Exercise data:
..........

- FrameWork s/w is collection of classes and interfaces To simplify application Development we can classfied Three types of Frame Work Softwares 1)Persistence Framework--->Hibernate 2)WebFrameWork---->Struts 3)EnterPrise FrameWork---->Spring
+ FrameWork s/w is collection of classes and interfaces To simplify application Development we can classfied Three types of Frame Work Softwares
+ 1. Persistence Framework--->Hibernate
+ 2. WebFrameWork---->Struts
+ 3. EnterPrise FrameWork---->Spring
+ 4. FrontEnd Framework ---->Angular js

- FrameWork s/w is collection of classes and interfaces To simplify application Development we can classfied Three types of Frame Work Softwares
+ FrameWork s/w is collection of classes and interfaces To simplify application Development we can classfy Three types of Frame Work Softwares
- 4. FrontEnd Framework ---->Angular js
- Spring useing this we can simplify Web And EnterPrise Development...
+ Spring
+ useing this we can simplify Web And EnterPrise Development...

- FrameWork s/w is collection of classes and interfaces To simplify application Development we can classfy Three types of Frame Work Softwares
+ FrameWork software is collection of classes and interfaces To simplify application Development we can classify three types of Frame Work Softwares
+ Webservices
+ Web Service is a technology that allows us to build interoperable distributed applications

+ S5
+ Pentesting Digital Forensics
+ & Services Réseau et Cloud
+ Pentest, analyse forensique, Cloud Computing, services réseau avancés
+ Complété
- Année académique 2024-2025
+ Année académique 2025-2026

..........

What is required:
Give back exactly the lines of the listing above, starting with its first line and ending with the line that holds "1. Persistence Framework--->Hibernate".

Output of the exercise:
- FrameWork s/w is collection of classes and interfaces To simplify application Development we can classfied Three types of Frame Work Softwares 1)Persistence Framework--->Hibernate 2)WebFrameWork---->Struts 3)EnterPrise FrameWork---->Spring
+ FrameWork s/w is collection of classes and interfaces To simplify application Development we can classfied Three types of Frame Work Softwares
+ 1. Persistence Framework--->Hibernate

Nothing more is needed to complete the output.